# PROBLEM REQUIREMENTS:
Output each entry below as it stands, leaving out every picture.

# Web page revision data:

------

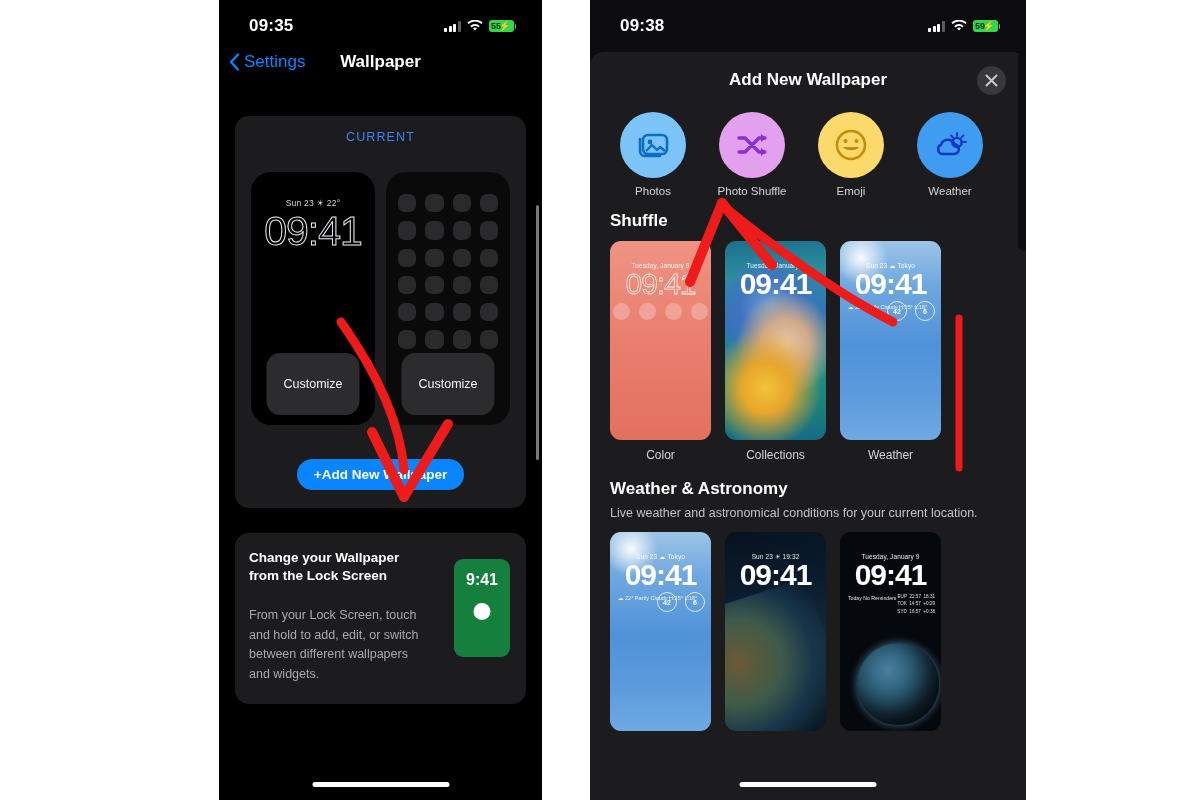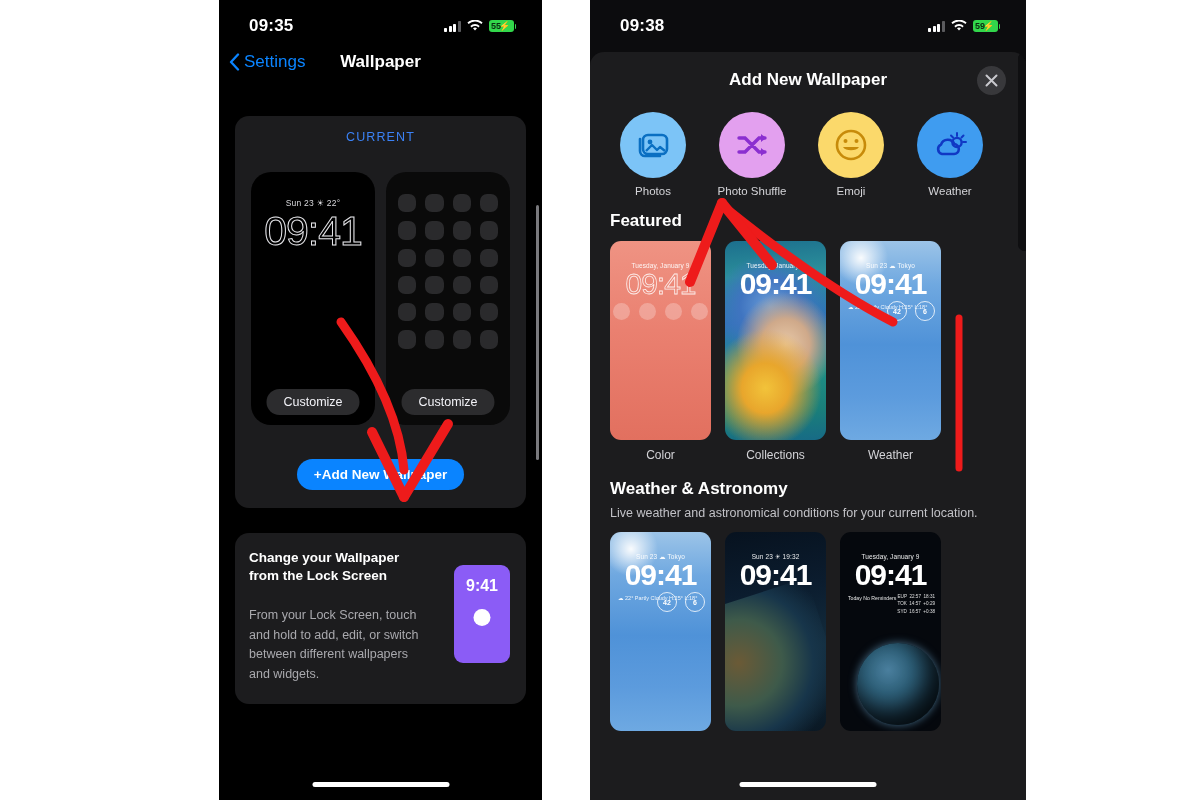"Featured" div.sec-h { text: Featured -> Shuffle }
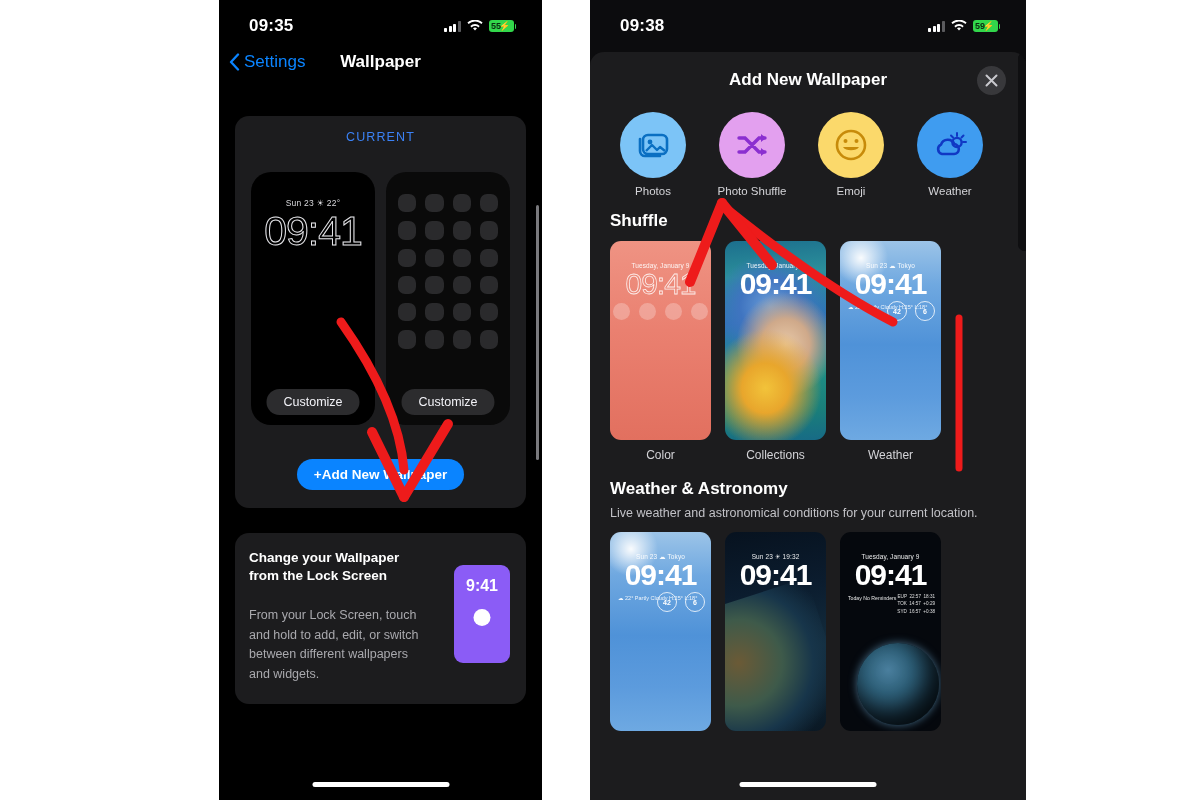"Customize" .cust-btn { padding: 6px 17px -> 24px 17px }
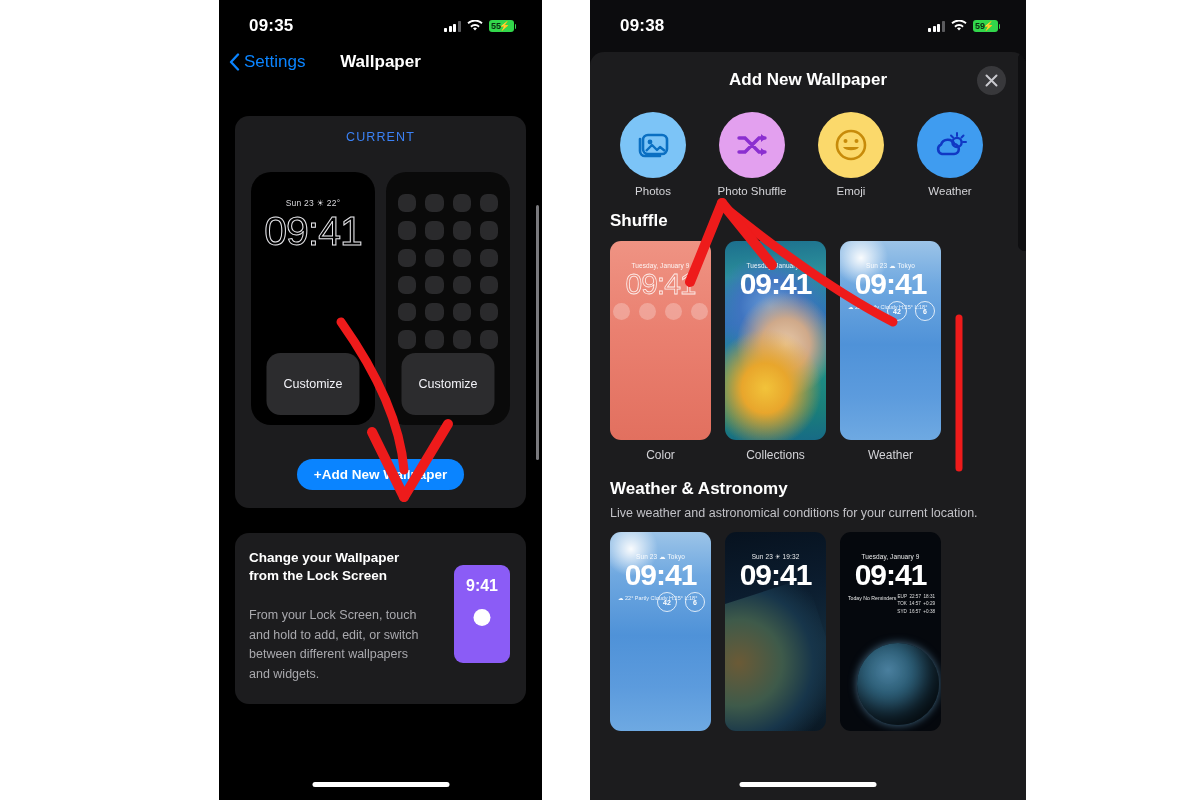"9:41" .mini-prev { background: #8b5cf6 -> #15803d; margin-top: 16px -> 10px }
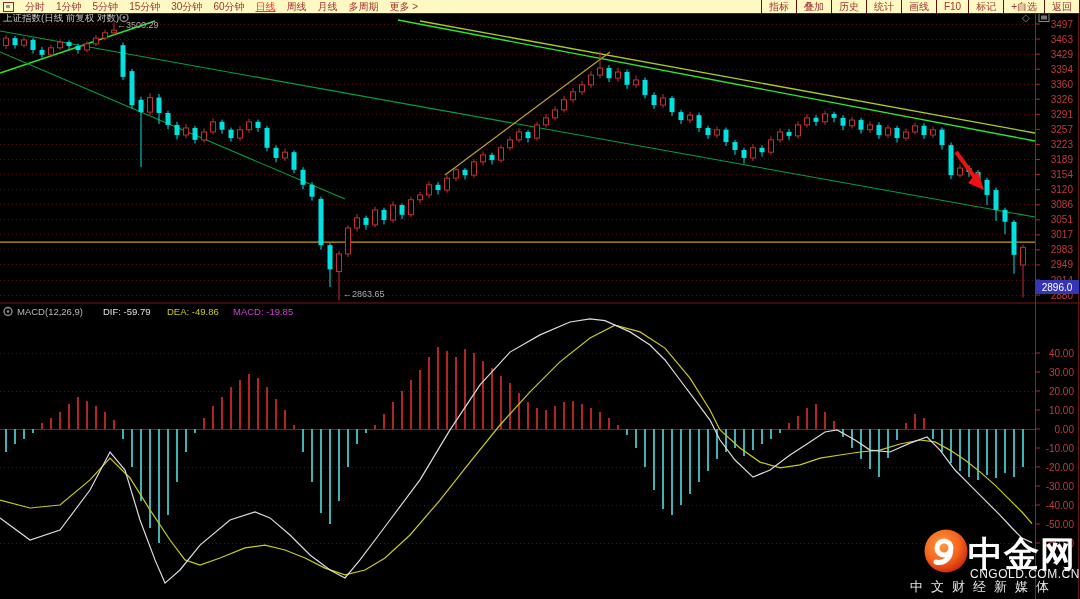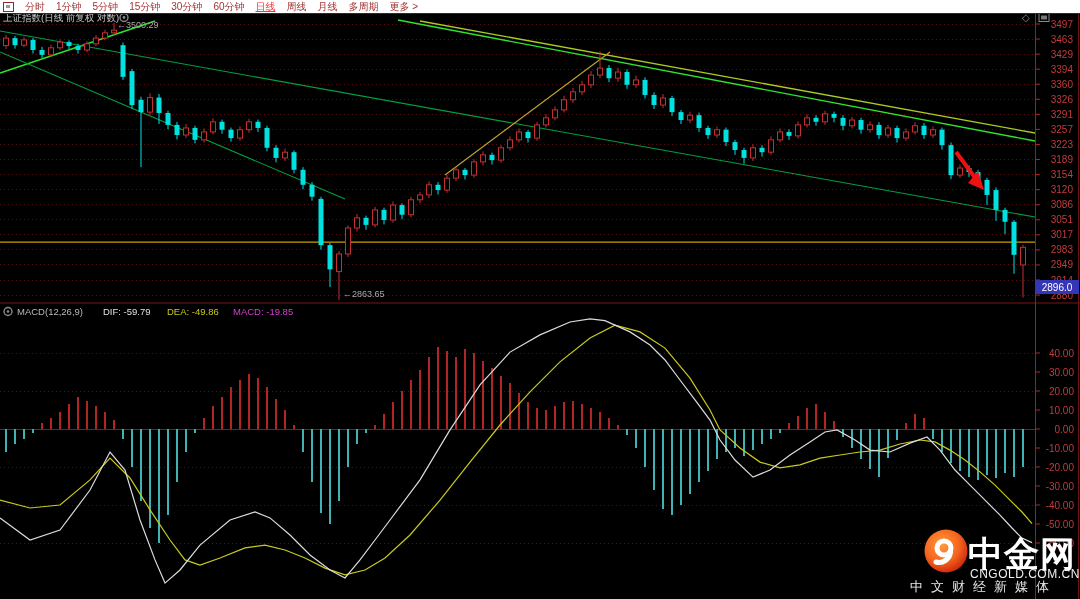"分时" .toolbar { background: #ffffff -> #fef9c3 }
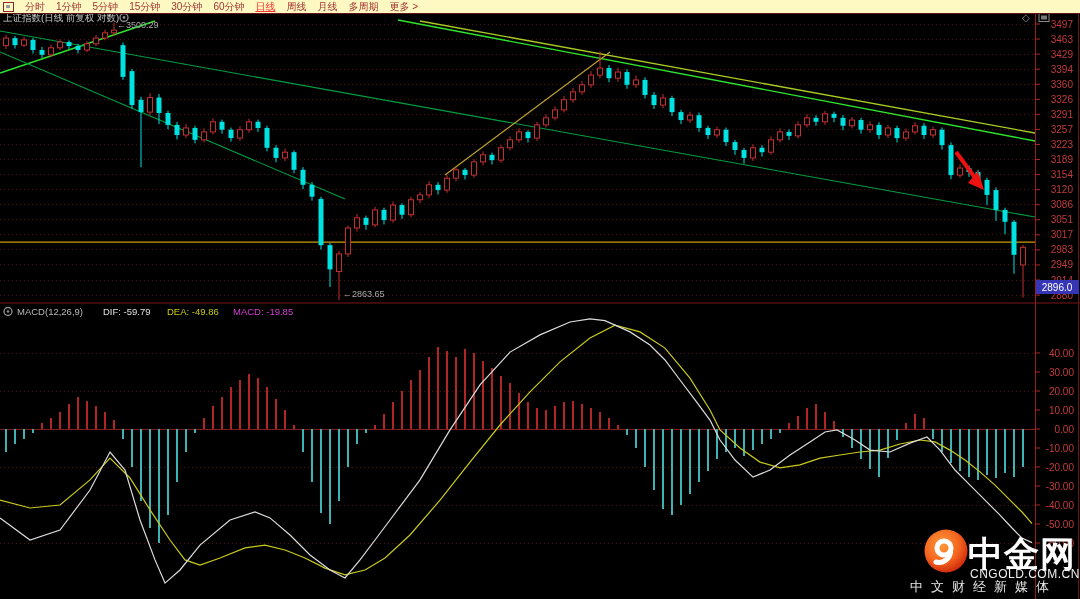"指标" div.tb-right { html: none -> <div> <span>指标</span> <span>叠加</span> <span>历史</span> <span>统计</span> <span>画线</span> <span>F10</span> <span>标记</span> <span>+自选</span> <span>返回</span> </div> }
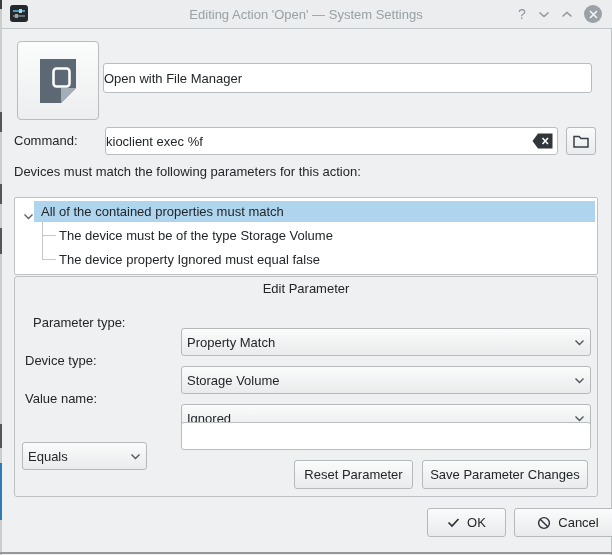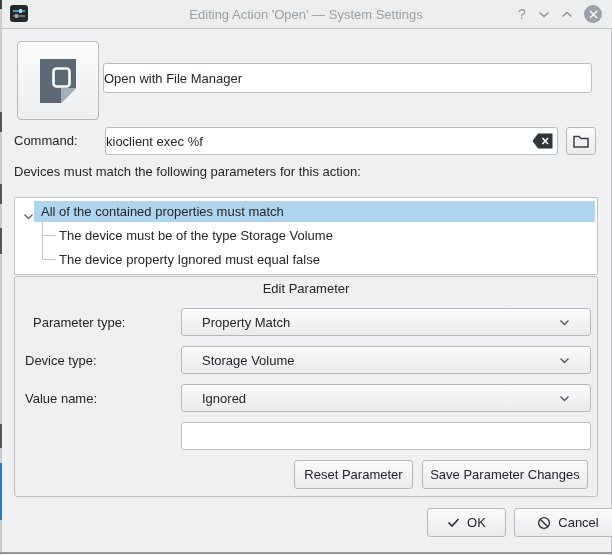"Property Match" .combo { margin-top: none -> 20px; padding: 0 20px -> 0 5px }
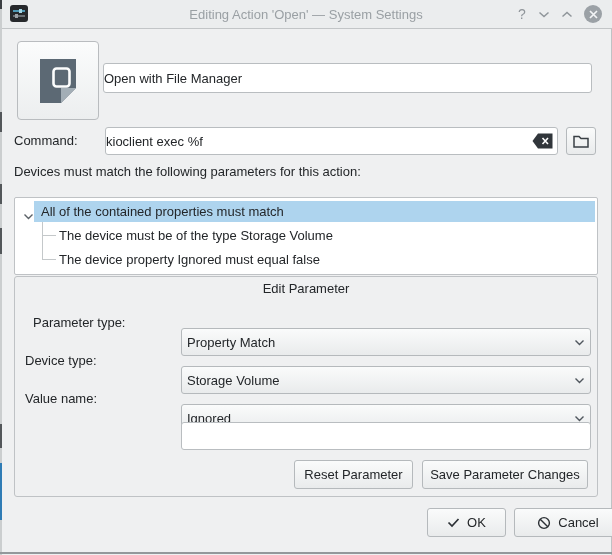"Equals" div.abs { html: none -> <div> <span>Equals</span> <svg> <path></path> </svg> </div> }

------

# WRITTEN SOLUTION:
"Featured" div.sec-h { text: Featured -> Shuffle }
"Customize" .cust-btn { padding: 6px 17px -> 24px 17px }
"9:41" .mini-prev { background: #8b5cf6 -> #15803d; margin-top: 16px -> 10px }
"分时" .toolbar { background: #ffffff -> #fef9c3 }
"指标" div.tb-right { html: none -> <div> <span>指标</span> <span>叠加</span> <span>历史</span> <span>统计</span> <span>画线</span> <span>F10</span> <span>标记</span> <span>+自选</span> <span>返回</span> </div> }
"Property Match" .combo { margin-top: none -> 20px; padding: 0 20px -> 0 5px }
"Equals" div.abs { html: none -> <div> <span>Equals</span> <svg> <path></path> </svg> </div> }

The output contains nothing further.